Stounk a écrit : NSC a écrit :
500 000 ce n'est que 10% des fonctionnaire, Beaucop d'entreprises en difficultees font plus que ca.
C'est donc possible
Copé ne savait probablement pas de quoi il parlait, lui qui a été ministre du budget notamment, et pas franchement d'un gouvernement trotskiste...

Et alors que tout le monde est à peu près d'accord qu'on est en sous-effectif pour faire tourner normalement et efficacement la plupart des services.
Enfin, pas de panique, Macron est là, il va trancher dans le vif, lui aussi, comme promis.
Moi aussi, j'ai entendu Copé hier soir chez N&Z.
Je l'ai trouvé comme "hors contrôle" et complètement désinhibé, voulant régler ses comptes perso en direct à la télé.
Je pense qu'il a confondu N&Z avec sa séance chez son psy.

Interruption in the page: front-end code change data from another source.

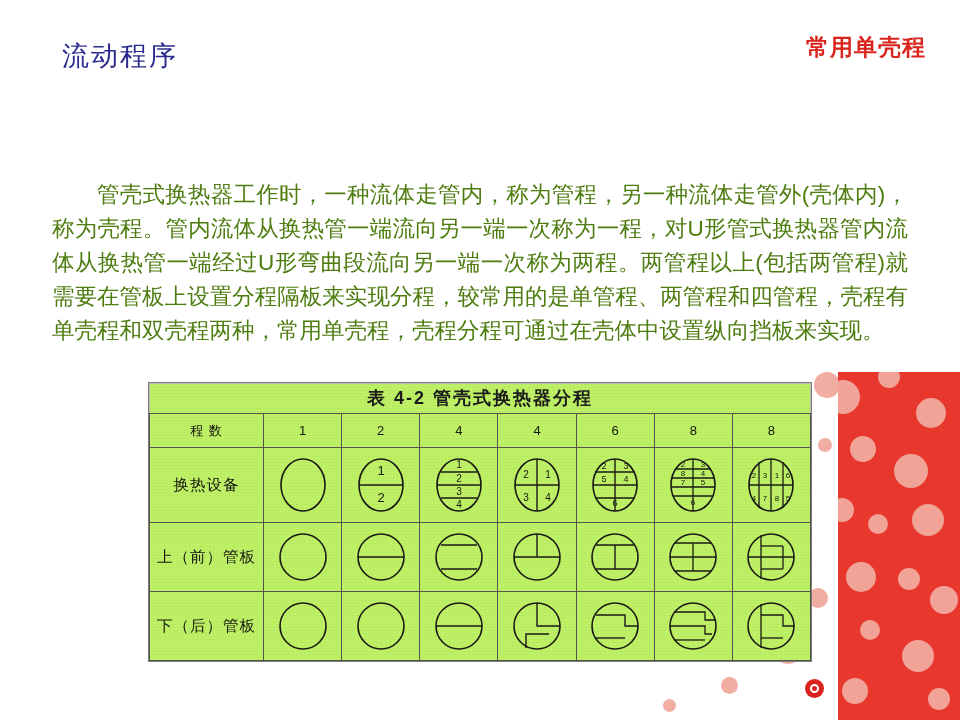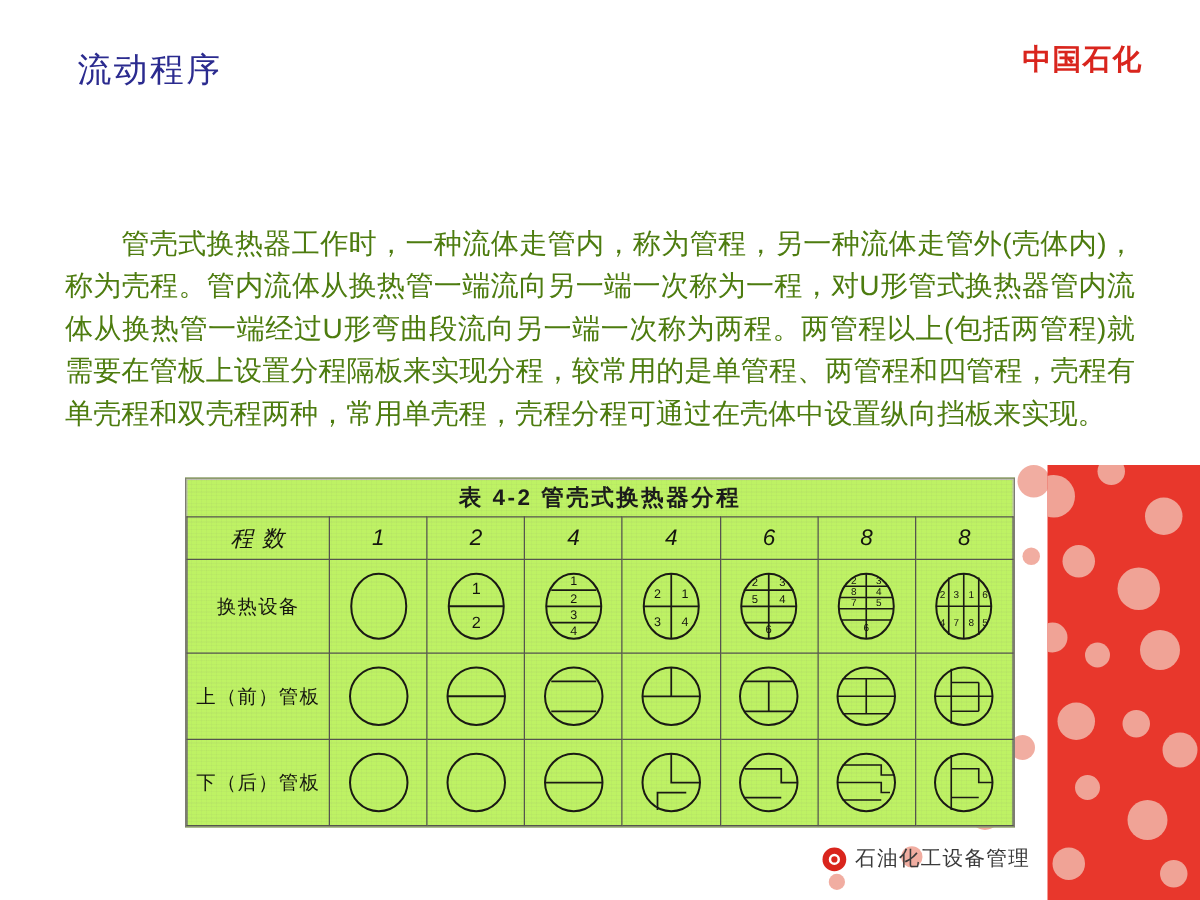"中国石化" div.logo-cn { text: 中国石化 -> 常用单壳程 }
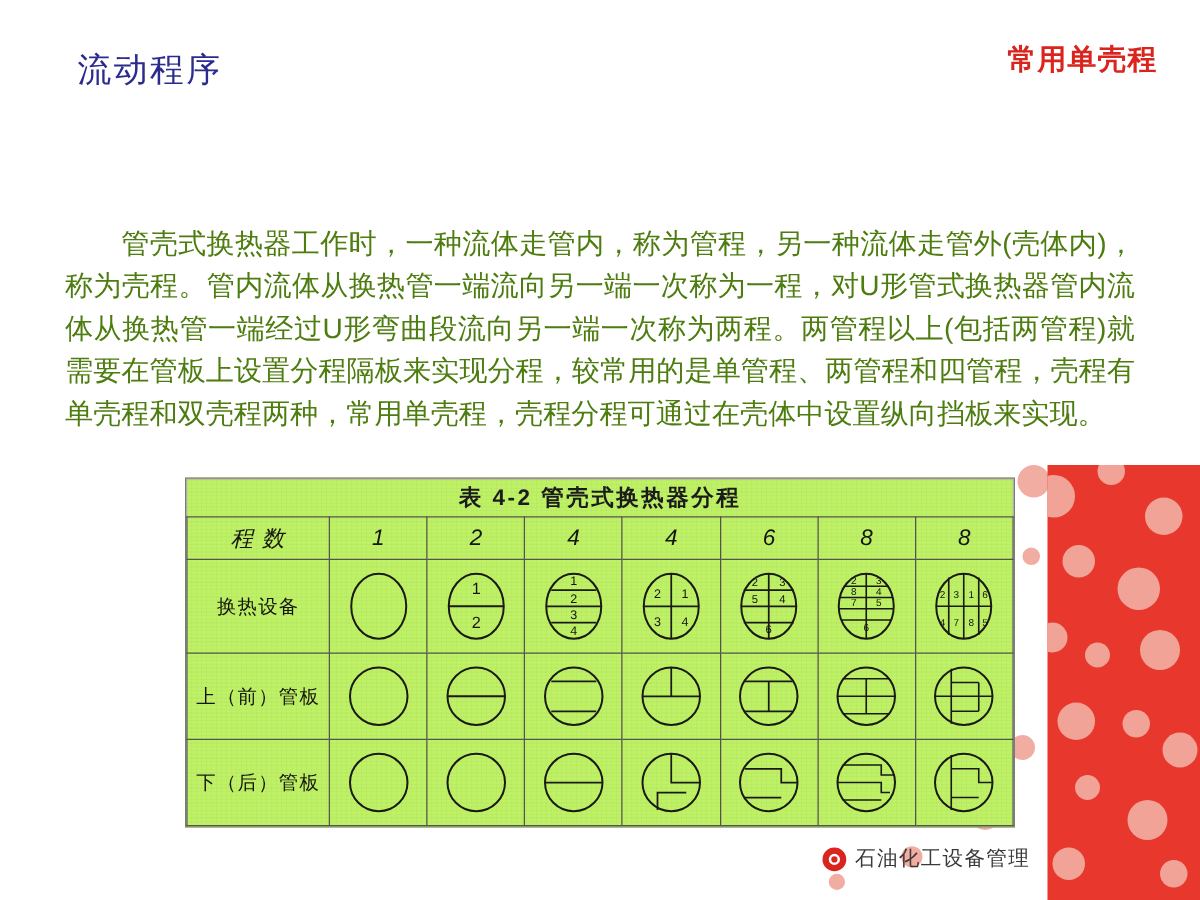"程 数" table.proc tr.hdr td { font-size: 18px -> 13px; font-style: italic -> none }
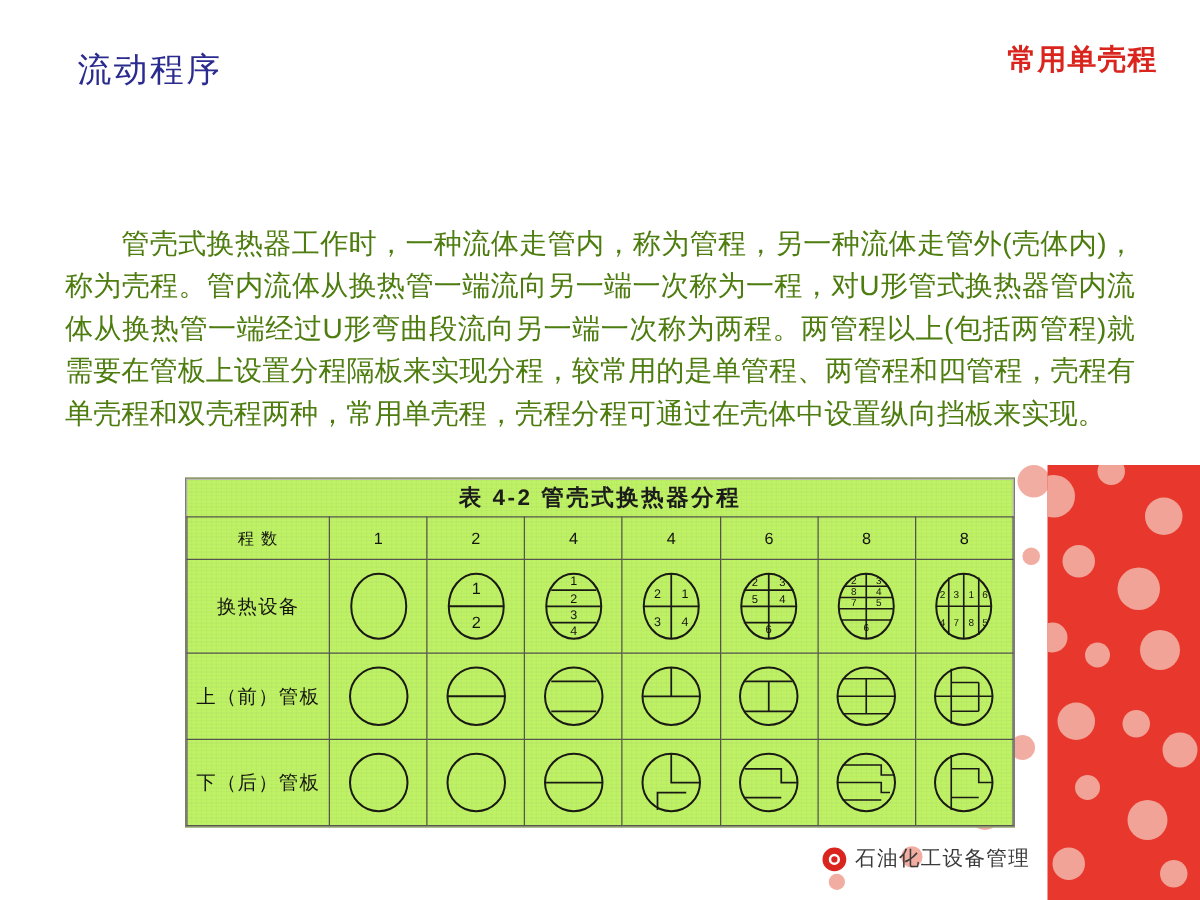"石油化工设备管理" span.wm-text { html: <span>石油化工设备管理</span> -> none }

Il avait besoin de se lâcher, on peut le comprendre, mais bon, pas devant les caméras ...
Il veut toujours régler de vieux comptes avec Fillon et se sert de l'élimination de Fillon comme d'un exutoire.
Sur le fond, je pense exactement la même chose que NSC.
De toutes les façons, le budget 2018 va être très difficile à boucler.
Quand on reporte les décisions difficiles année après année en faisant du déficit et en creusant la dette, les électeurs pensent que finalement, il n'y a pas vraiment de problèmes et que l'on peut continuer comme cela ...
Et c'est bien ce que tu penses, n'est-ce pas ?
Jusqu'au jour où cela pète et alors que se passe-t-il ?
Il suffit de regarder la Grèce. Le peuple qui ne comprend plus rien vote pour le populiste qui dit que tout peut continuer comme avant et même en mieux ...
Le populiste, une fois au pouvoir, désigne à la vindicte populaire les affreux et ignobles créanciers ... la finance, l'UE, l'Allemagne, la BCE, etc ...
Tout est écrit, Stounk.
Macron est la dernière chance pour la France. Si il ne réussit pas, dans 5 ans, un populiste comme mélenchon ou MLP est au pouvoir, avec la guerre civile, la misère voir la guerre en Europe qui iront avec.
En politique, ce qu'il y a de plus difficile à apprécier et à comprendre c'est ce qui se passe sous nos yeux.